Эмилька тряхнула головой.

— Нет.

— Почему? Какая ты глупая!

— Не хотела бы. А вдруг лифт испортится. Как тогда маме ходить за покупками так высоко?

— Там лифты не портятся.

— Откуда ты знаешь?

— Знаю.

Эмилька, по своему обычаю, выпятила нижнюю губу.

— Ты не веришь? — встревожился Лукаш.

— Потому что ты все выдумываешь.

— Я не выдумываю.

— Нету таких домов и такого города. Самый большой город — Москва.

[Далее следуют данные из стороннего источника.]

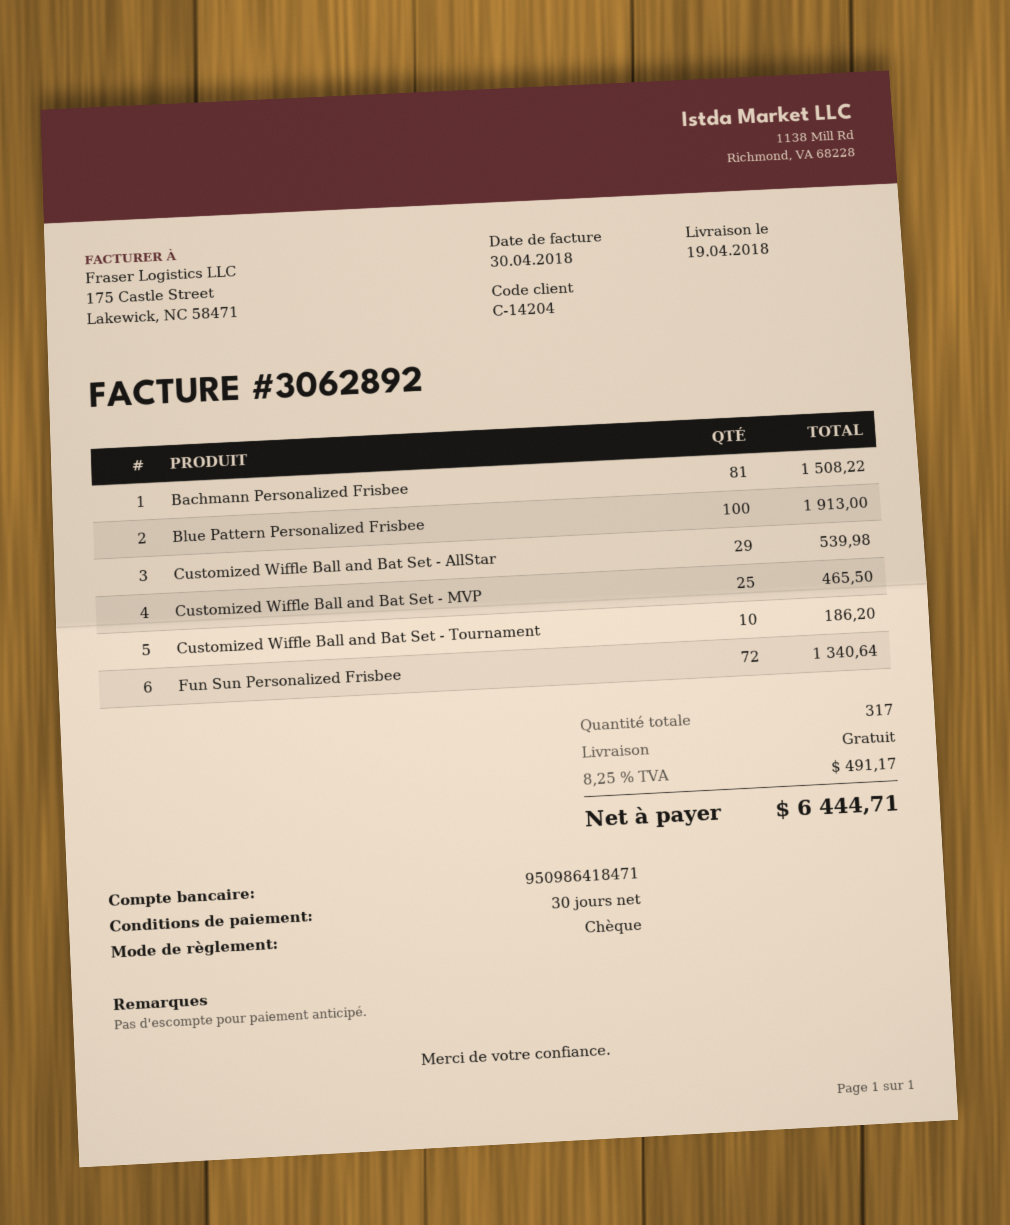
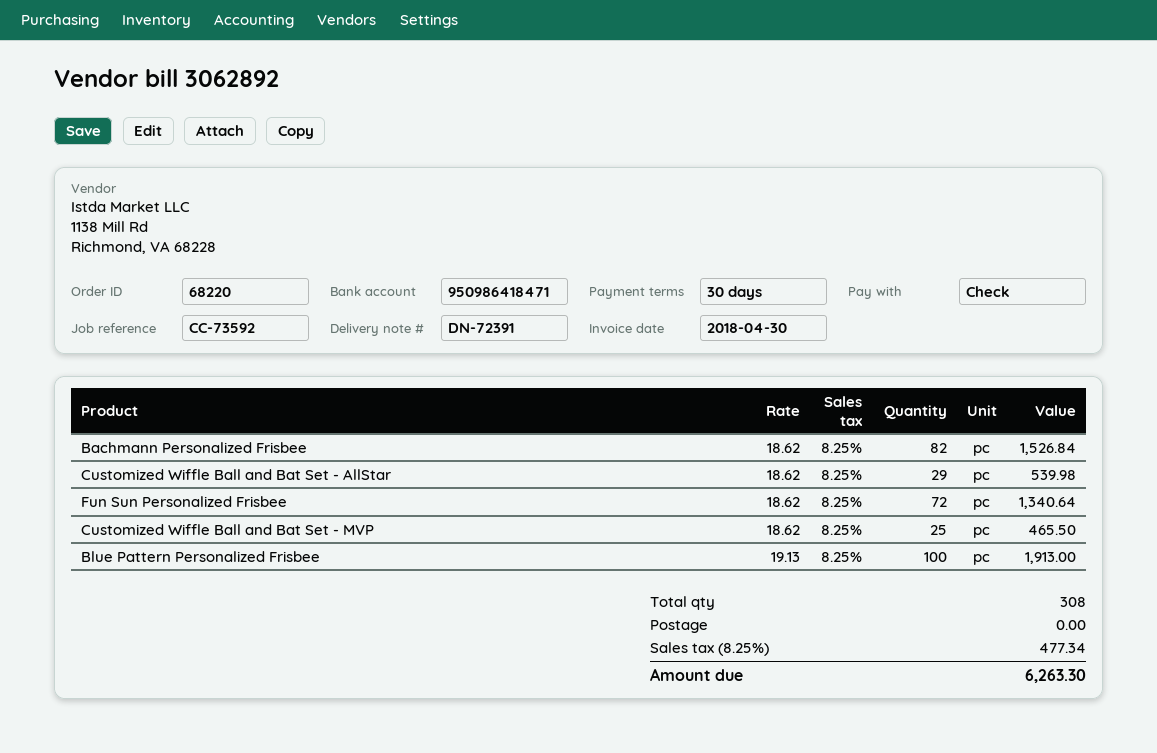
Bachmann Personalized Frisbee: 81 for 1508.22 -> 82 for 1526.84
Customized Wiffle Ball and Bat Set - Tournament: 10 for 186.20 -> none
total quantity: 317 -> 308
tax: 8.25% = 491.17 -> 8.25% = 477.34
total: 6444.71 -> 6263.30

Лукаш с удвоенной энергией взмахнул сумкой.

— Ладно. Раз не веришь, не скажу тебе одной тайны.

— И не говори. Москва — самая большая.

— Не хочешь, чтоб я сказал?

Поглощенные беседой, они даже не заметили, что давно уже прошли свой детский сад и повернули на Беднарскую. Но тут им пришлось остановиться на краю тротуара, так как по Доброй в этот момент проходили с характерным шумом два «Урзуса»— один с одним, другой с тремя прицепами.

— Какие замечательные! — воскликнула Эмилька.

Лукаш не разделил ее восторга.

— Воняют страшно… Значит, не хочешь?

Эмилька пожала плечами,

— Говори.

— А никому не разболтаешь?

— Что это за тайна?

— Приходи ко мне после сада, покажу. Только тебе одной. Придешь?

— Не знаю. Мама сказала, что после детского сада пойдет со мной сегодня покупать мне новое платьице.

— Так приходи потом. Понимаешь, Гжеся не будет, он днем пойдет в Дом молодежи, мы будем одни, и я покажу тебе тайну.

— А сказать не можешь?

— Нет, нужно показать. Придешь? Приходи, Эмилька.

— А не выдумываешь?

— Нет.

— А про город и дома ведь выдумал? Москва — больше всех.

Лукаш мгновение колебался.

— Выдумал?

— Про город — да.

— А про дома?

— И про дома — тоже. А тайна — на самом деле.

— А то была сказка?

— Сказка.

— Ну, так я тебе тоже расскажу сказку, только всерьез. Хочешь?

Лукаш просиял.

— Да? Ну, расскажи. Интересная?

— Это было так…

— Постой. Пройдем еще немножко над Вислой, там расскажешь.

— А воспитательница не рассердится, если опоздаем? — встревожилась Эмилька.